Bob Dylan briefly jumped from Columbia Records to the fledgling Asylum Records in the early 1970s.  After he departed, Columbia took outtakes from Self Portrait and New Morning, and, without his knowledge, released them as Dylan.  Most likely due to Dylan’s lack of input in the project, the album was never reissued in the United States.  It is frequently maligned as the very worst Dylan album.  Can it be?  No, not really.  But the reason that the Dylan fundamentalists dismiss this is precisely because they are tedious bores.  There is a large contingent of Dylan fans who love his songwriting so much that they outright dismiss any of his albums that are not built upon it.  Dylan is a collection of cover tunes, without a single original Dylan composition.  The thing is, this is much more focused than Self Portrait and has fewer head-scratchers than New Morning.  Dylan may be purposefully stepping out of character here, but the results are respectable, even if by no means too impressive.  Side one in particular is pretty decent all the way through.  Side two slouches some more, with Joni Mitchell‘s “Big Yellow Taxi” too self-consciously tethered to an awkward new rhythm, and with much of the backing vocals seemingly under-rehearsed.  But you have to admit that Dylan’s singing is generally stronger here than on New Morning.  While this is no lost classic, it’s a better album than its reputation suggests.  There is no doubt in my mind that Down in the Groove is a worse album, as are Self Portrait and Pat Garrett & Billy the Kid.

Julian Priester Pepo Mtoto – Love, Love

Love, Love

Julian Priester Pepo MtotoLove, Love ECM 1044 ST (1974)


Love, Love has achieved something of a “lost classic” status, and deservedly so.  Priester extends the basic approach of Herbie Hancock‘s Mwandishi group, though Priester definitely goes a few steps further.  He finds an almost orchestral fluidity that the eclecticism of Hancock’s band seemed to preclude.  It’s also notable that the spacier moments here wouldn’t be out of place on Sun Ra‘s Lanquidity, though there is hardly any of Ra’s afro-futurist weirdness to be found.  The album’s first side finds the most distinct connections to the early fusion era, and blends in some of the more dense elements of Miles Davis‘ post-Bitches Brew work.  On side two, Priester moves into free jazz territory, but also incorporates elements of re-tooled big band music, foreshadowing David Murray‘s early 1980s music.  A rewarding listen that brings to mind what a shame it has been that Priester hasn’t recorded more as a leader.

Bill Dixon – Vade Mecum

Vade Mecum

Bill DixonVade Mecum Soul Note 121 208-2 (1994)

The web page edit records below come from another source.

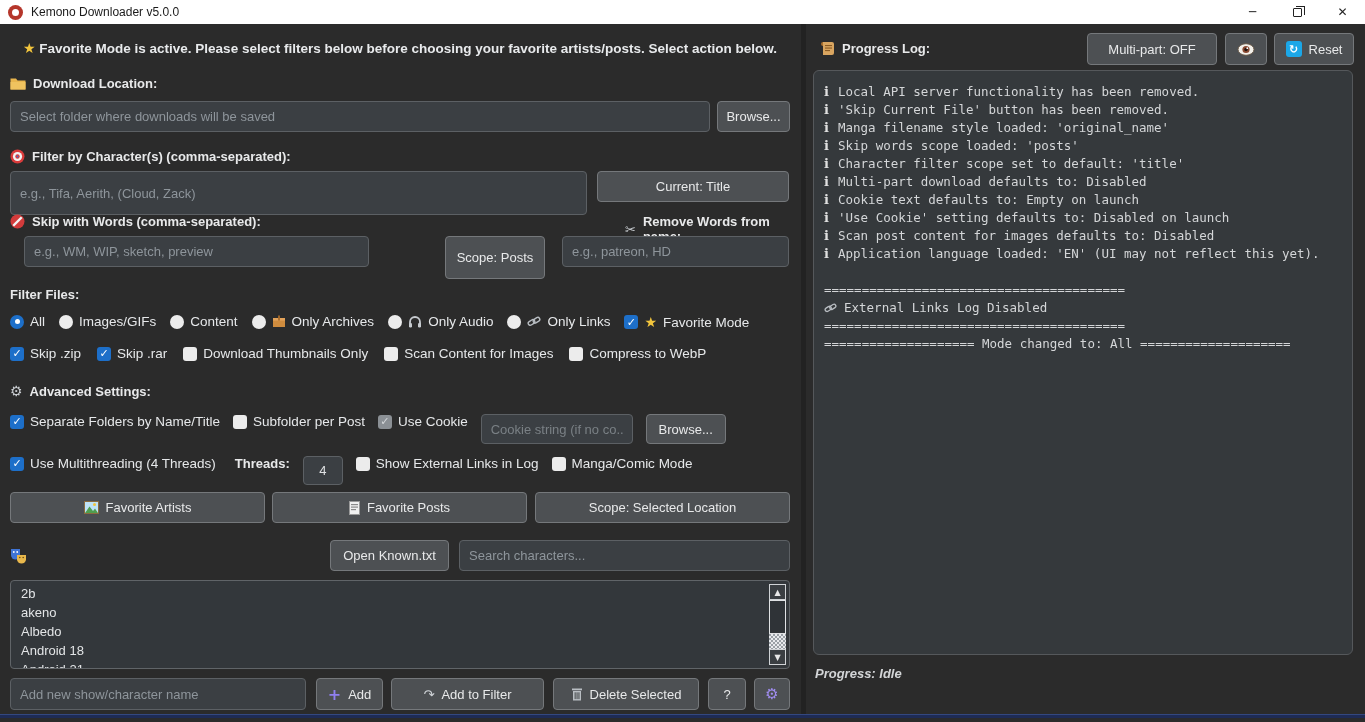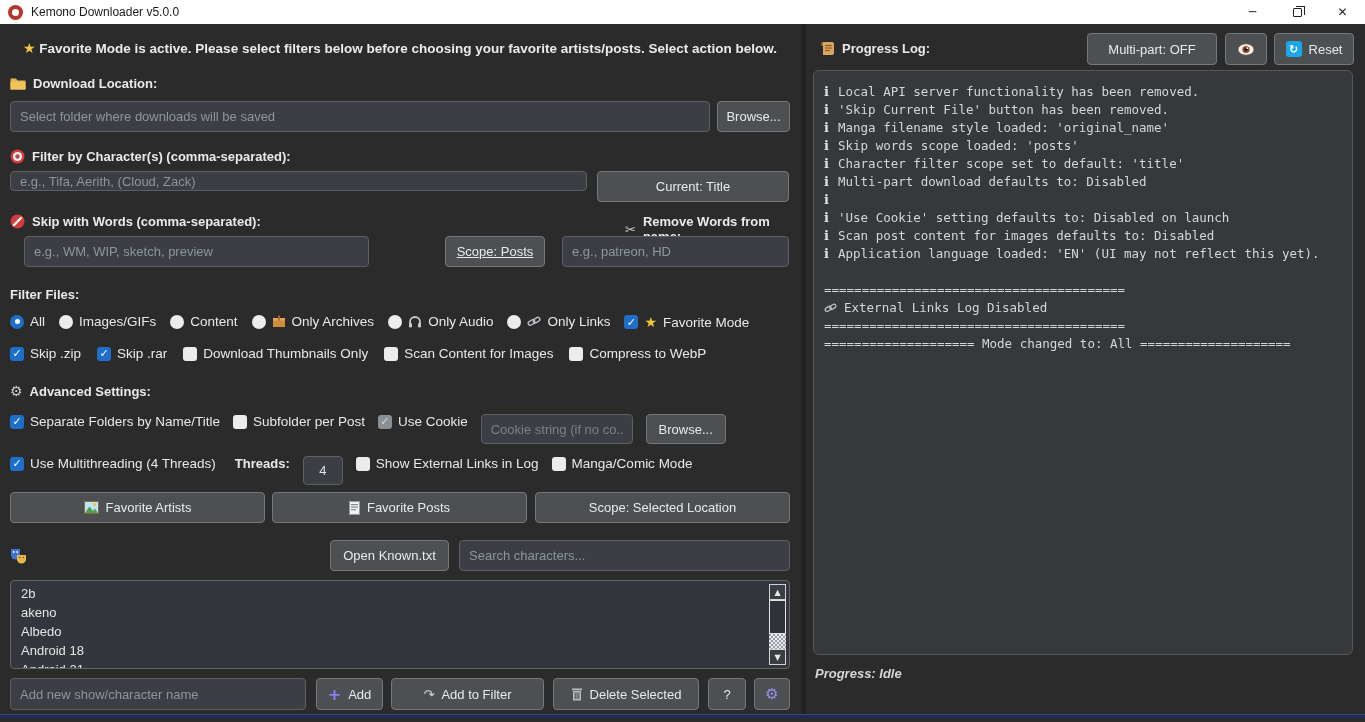--- a/index.html
+++ b/index.html
@@ -126,7 +126,7 @@
         </svg>
       <span>Filter by Character(s) (comma-separated):</span>
     </div>
-    <input class="input abs" style="left: 10px; top: 147px; width: 577px; height: 20px;" placeholder="e.g., Tifa, Aerith, (Cloud, Zack)">
+    <input class="input abs" style="left: 10px; top: 147px; width: 577px; height: 44px;" placeholder="e.g., Tifa, Aerith, (Cloud, Zack)">
     <button class="btn abs" style="left:597px; top:147px; width:192px; height:31px;">
         <span>Current: Title</span>
       </button>

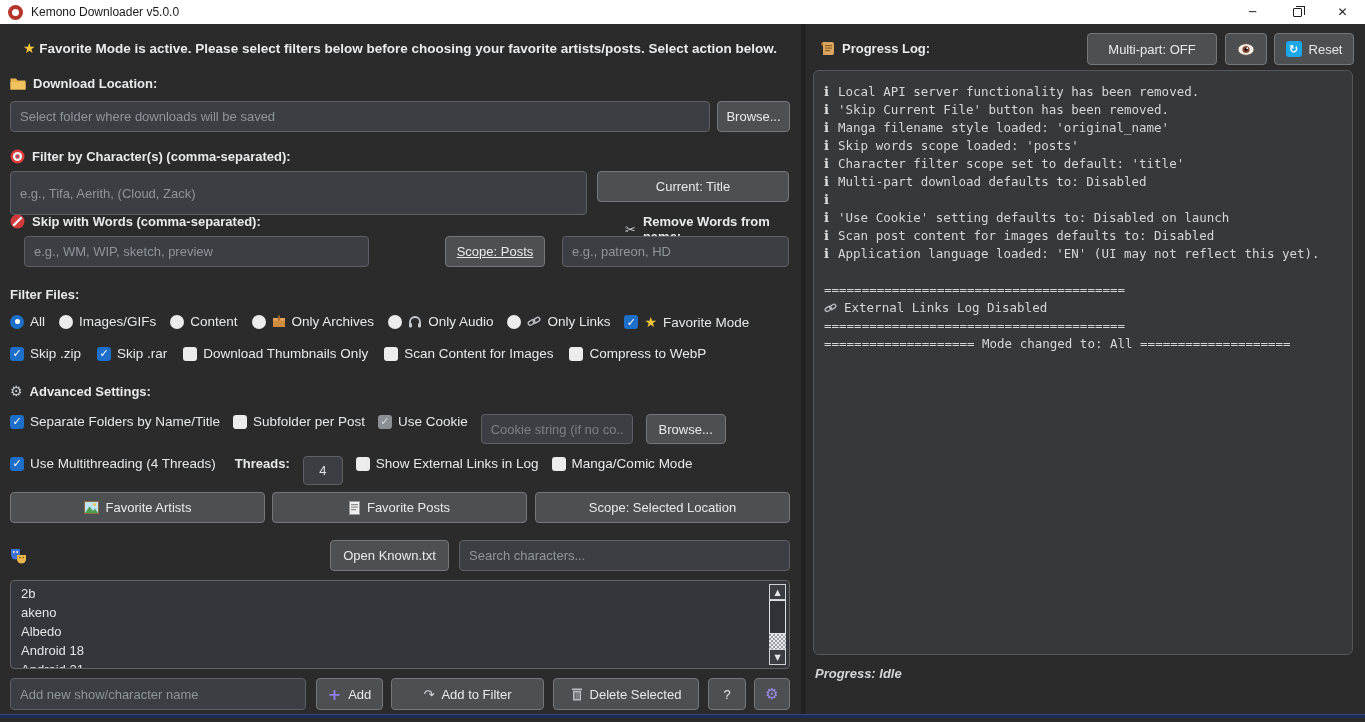--- a/index.html
+++ b/index.html
@@ -375,7 +375,7 @@
       <div class="log-line"><span class="info-i">i</span><span>Skip words scope loaded: 'posts'</span></div>
       <div class="log-line"><span class="info-i">i</span><span>Character filter scope set to default: 'title'</span></div>
       <div class="log-line"><span class="info-i">i</span><span>Multi-part download defaults to: Disabled</span></div>
-      <div class="log-line"><span class="info-i">i</span></div>
+      <div class="log-line"><span class="info-i">i</span><span>Cookie text defaults to: Empty on launch</span></div>
       <div class="log-line"><span class="info-i">i</span><span>'Use Cookie' setting defaults to: Disabled on launch</span></div>
       <div class="log-line"><span class="info-i">i</span><span>Scan post content for images defaults to: Disabled</span></div>
       <div class="log-line"><span class="info-i">i</span><span>Application language loaded: 'EN' (UI may not reflect this yet).</span></div>

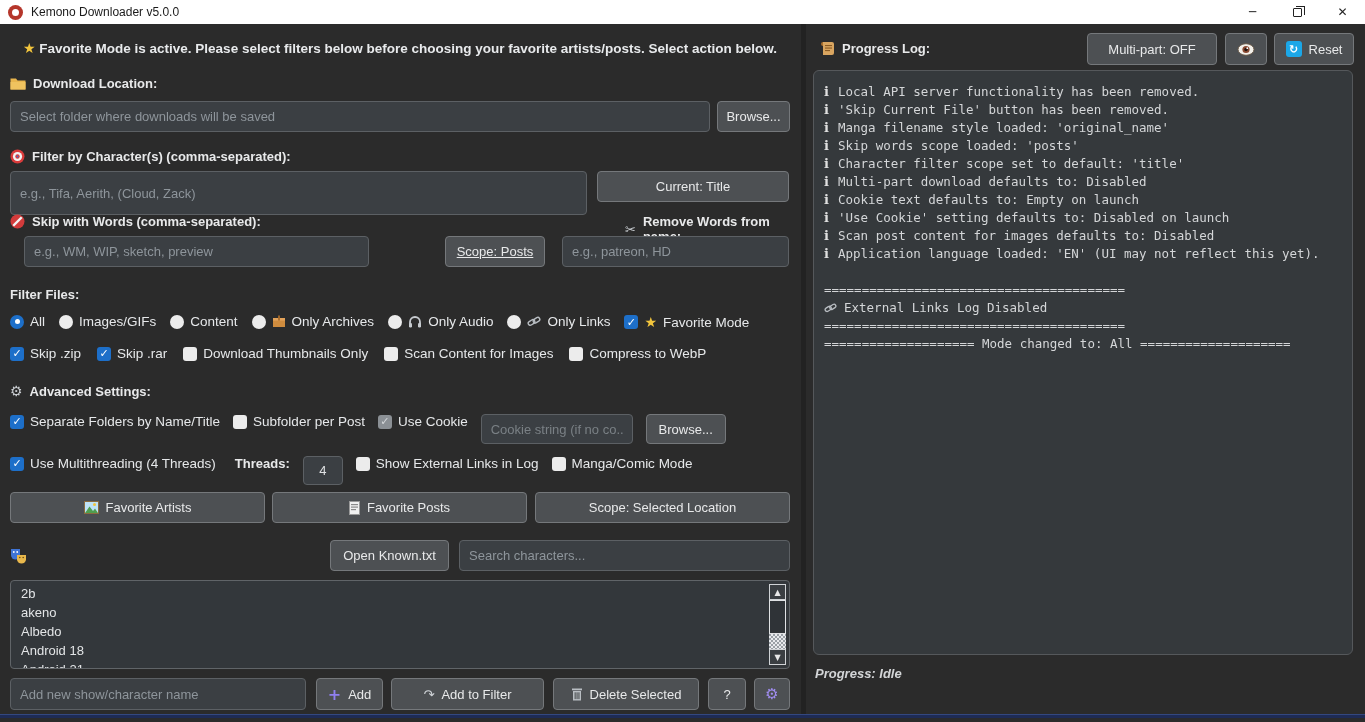--- a/index.html
+++ b/index.html
@@ -143,7 +143,7 @@
       <span>Remove Words from name:</span>
     </div>
     <input class="input abs" style="left: 24px; top: 212px; width: 345px; height: 31px;" placeholder="e.g., WM, WIP, sketch, preview">
-    <button class="btn abs" style="left:445px; top:212px; width:100px; height:31px;text-decoration:underline;">
+    <button class="btn abs" style="left:445px; top:212px; width:100px; height:43px;">
         <span>Scope: Posts</span>
       </button>
     <input class="input abs" style="left: 562px; top: 212px; width: 227px; height: 31px;" placeholder="e.g., patreon, HD">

Bill Dixon was an interesting musician.  Dropping almost entirely out of the public eye for long stretches, his recorded legacy is quite modest for a talent of his stature.  His playing, on trumpet especially, unfolded slowly, full of space for contemplation.  He played like he had all the time in the world.  There really wasn’t any flash or any crowd-pleasing gimmickry.  It all came together in a way that made Dixon stand apart, with a style that was quite unlike any other in jazz.  That’s actually worth saying again. Dixon really represented a major, unique voice in modern jazz, as distinct and important as Ornette, Ayler, etc.  Although he was definitely part of the experimental wing of jazz players, his music wasn’t quite as difficult for conservative tastes as some other practitioners of the new thing.  There was an almost orchestral conception to what he did that makes his work palatable to listeners who appreciate Euro-classical music.  Here he plays trumpet with electronic processing.  But unlike most players using such effects on a wind instrument he doesn’t seems to take any influence from rock music.  Vade Mecum is well worth the effort for anyone interested in refreshingly original music.  It’s one of Dixon’s very best.